Le procès historique à Paris d'un responsable rwandais accusé de complicité de génocide va poursuivre en deuxième semaine l'audition de "témoins de contexte", chargés d'éclairer le jury populaire sur des faits commis il y a deux décennies à des milliers de kilomètres.
Universitaires, journalistes ou militants des droits de l'homme viendront déposer devant la cour d'assises qui juge Pascal Simbikangwa, ex-officier rwandais, pour son rôle dans les massacres où périrent en cent jours 800.000 personnes, principalement des Tutsi, d'avril à juillet 1994.
Plusieurs films seront également projetés, et la cour entendra, si son état de santé le permet, René Degni-Segui, qui fut rapporteur de la commission des droits de l'homme de l'ONU sur le Rwanda dès juin 1994, ainsi que Speciosa Mukayiranga, auteur de l'ouvrage "Sentiments de rescapés".
Témoignera également le colonel Michel Robardey, en poste au Rwanda au moment des faits, et qui fut avec d'autres militaires français accusé en 2008 par Kigali d'avoir participé au génocide.
Dix officiers, dont le colonel Robardey, avaient répliqué par une plainte en diffamation, en France, dont l'instruction avait, selon leur avocat, achoppé sur le silence de Kigali, qui a invoqué l'immunité de juridiction.
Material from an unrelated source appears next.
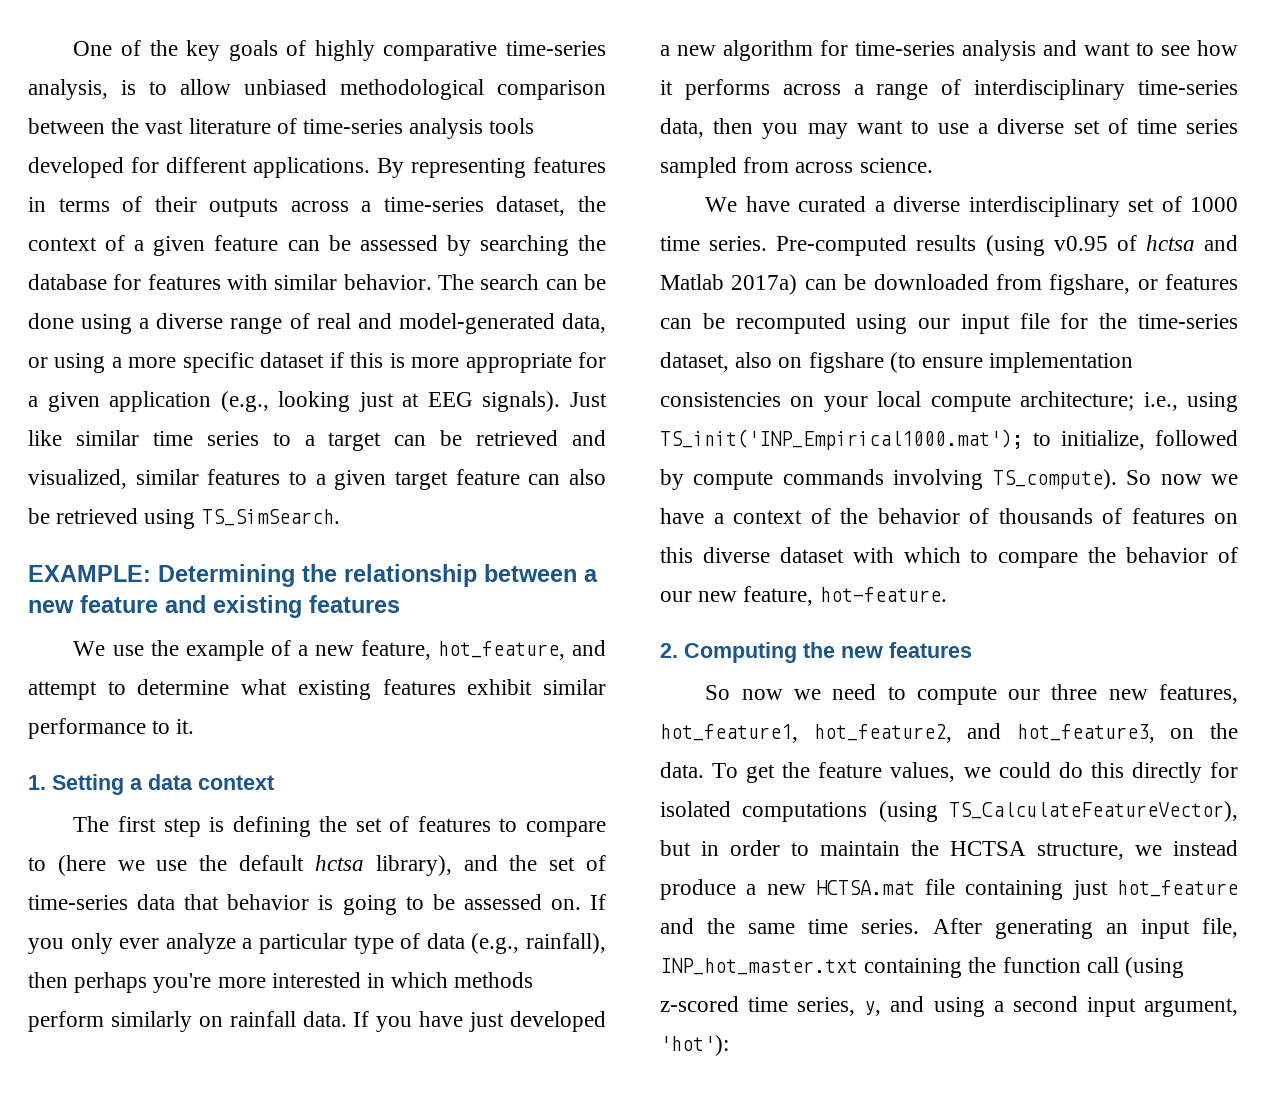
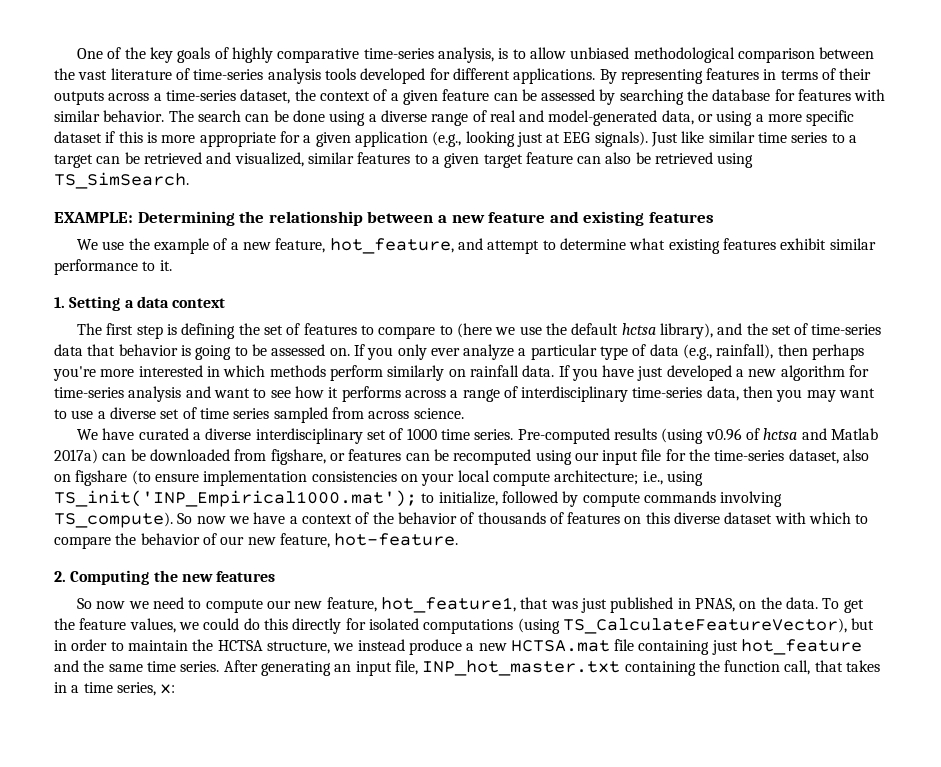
[1053,236,1108,251] v0.95 -> [705,428,742,441] v0.96
[1051,684,1238,704] [660,723,1155,743] three new features, hot_feature1, hot_feature2, and hot_feature3, -> [294,597,735,613] new feature, hot_feature1, that was just published in PNAS,
[1086,957,1185,978] [660,996,1238,1017] [660,1035,729,1056] call (using z-scored time series, y, and using a second input argument, 'hot'): -> [784,660,881,675] [54,682,176,696] call, that takes in a time series, x:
En fin de semaine les jurés entendront les experts psychiatres et psychologues, dont l'un a estimé dans son rapport que l'accusé présentait "une personnalité organisée autour du déni".
Pascal Simbikangwa rejette en tout cas toutes les accusations contre lui. Capitaine dans la garde présidentielle jusqu'à un accident de la route qui le laissa paraplégique, en 1986, reversé ensuite avec titre de directeur au Service central de renseignement de la police, il ne cesse depuis le début du procès de minimiser son propre rôle, assurant n'avoir été qu'un "simple agent", un "bureaucrate" sans pouvoir décisionnaire.
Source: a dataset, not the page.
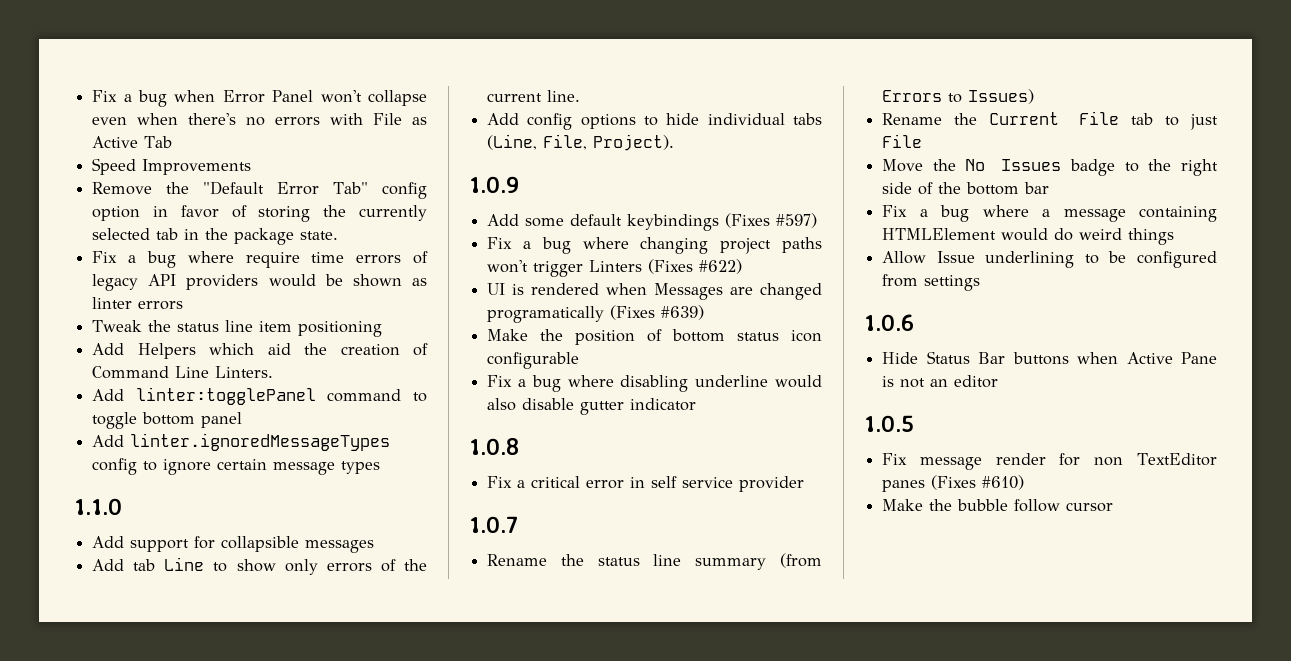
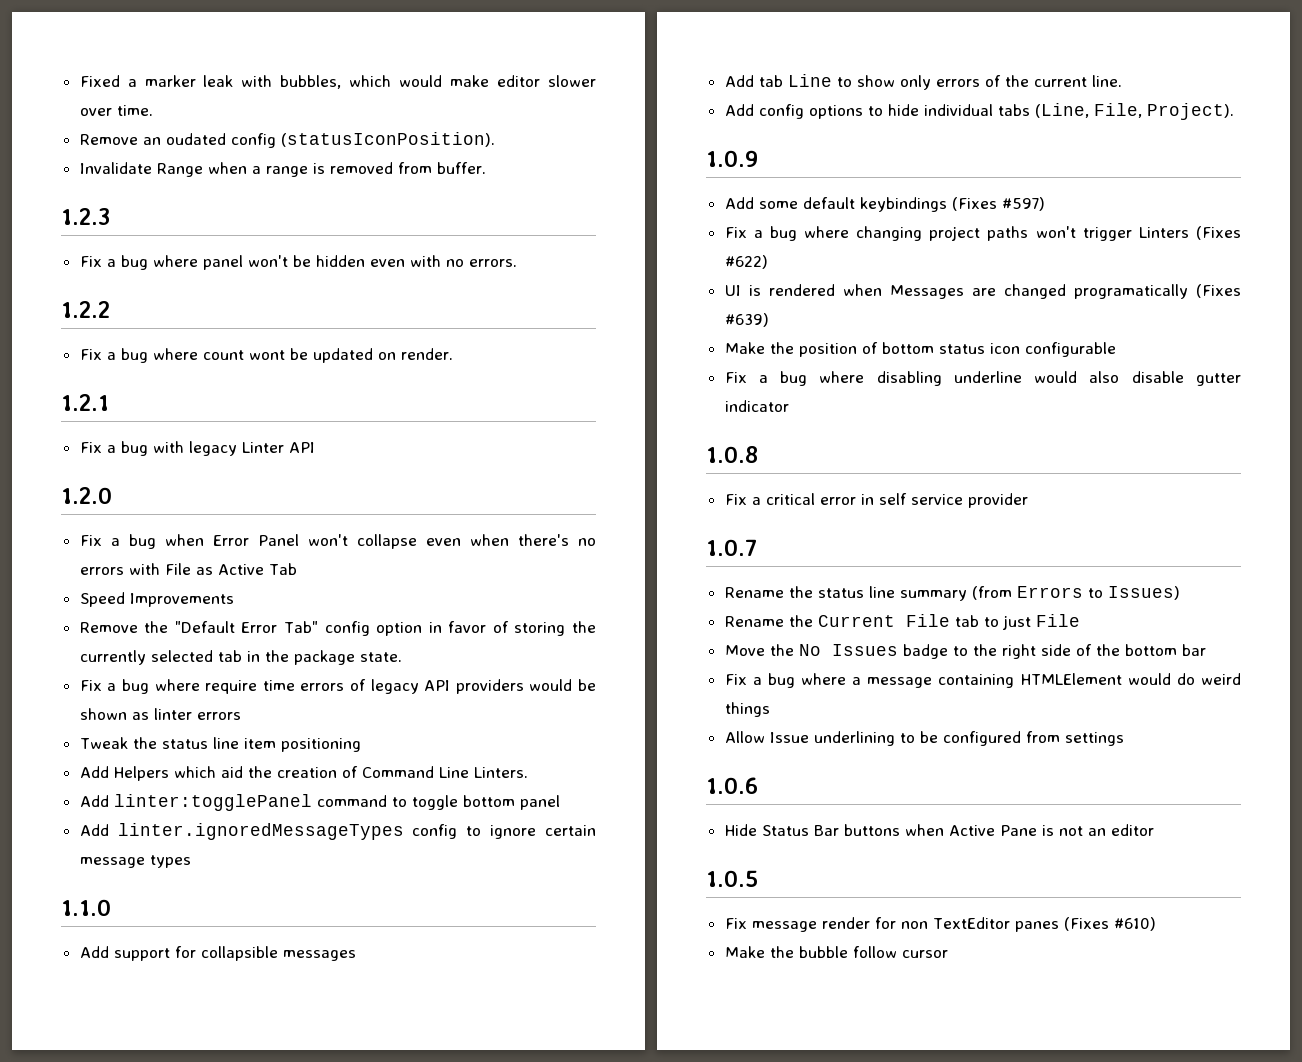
(92, 96) none -> [79,75,596,89] [79,105,153,116] [79,132,495,148] [79,162,486,177] [61,208,110,225] [79,255,517,270] [61,301,110,318] [79,348,453,363] [61,394,109,411] [79,441,315,456] [61,487,112,504] Fixed a marker leak with bubbles, which would make editor slower over time. // Remove an oudated config (statusIconPosition). // Invalidate Range when a range is removed from buffer. // 1.2.3 // Fix a bug where panel won't be hidden even with no errors. // 1.2.2 // Fix a bug where count wont be updated on render. // 1.2.1 // Fix a bug with legacy Linter API // 1.2.0 //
"Les massacres et le chaos"
Et tant pis si dès avant le génocide des ONG internationales des droits de l'homme le mettaient en cause comme réprimant violemment opposants au régime du président hutu Juvénal Habyarimana et journalistes, ce qui lui avait valu d'être surnommé "le tortionnaire". Il n'y a là selon lui que simple propagande de l'ex-rébellion tutsi du FPR, qui mit fin au génocide en prenant le pouvoir et y est toujours aujourd'hui.
Il reconnaît avoir été un partisan du président Habyarimana, dont l'assassinat le 6 avril 1994 fut le point de départ des massacres, mais réfute toute implication dans la planification ou la réalisation du génocide, préférant évoquer un pays "tombé dans les massacres et le chaos".
Et s'il veut bien admettre qu'un génocide "réel et incontestable" des Tutsi - et de Hutu modérés - a eu lieu, c'est pour aussitôt affirmer "qu'il ne peut effacer le génocide (des) Hutu, beaucoup plus étendu", reprenant à son compte la théorie du "double génocide" jugée négationniste par de nombreux historiens.
Arrêté pour trafic de faux papiers dans l'île française de Mayotte, Pascal Simbikangwa est jugé en France au titre de la "compétence universelle" conférée par des accords avec le tribunal pénal international pour le Rwanda (TPIR), la justice ayant refusé de l'extrader vers le Rwanda, comme elle l'a jusqu'à présent toujours fait pour les suspects de génocide.
Accusé d'avoir organisé des barrages, où étaient filtrés les Tutsi, et armé les miliciens qui les tenaient, à Kigali et dans sa province natale de Gisenyi (nord-ouest), il risque la perpétuité. Le procès est prévu jusqu'à mi-mars.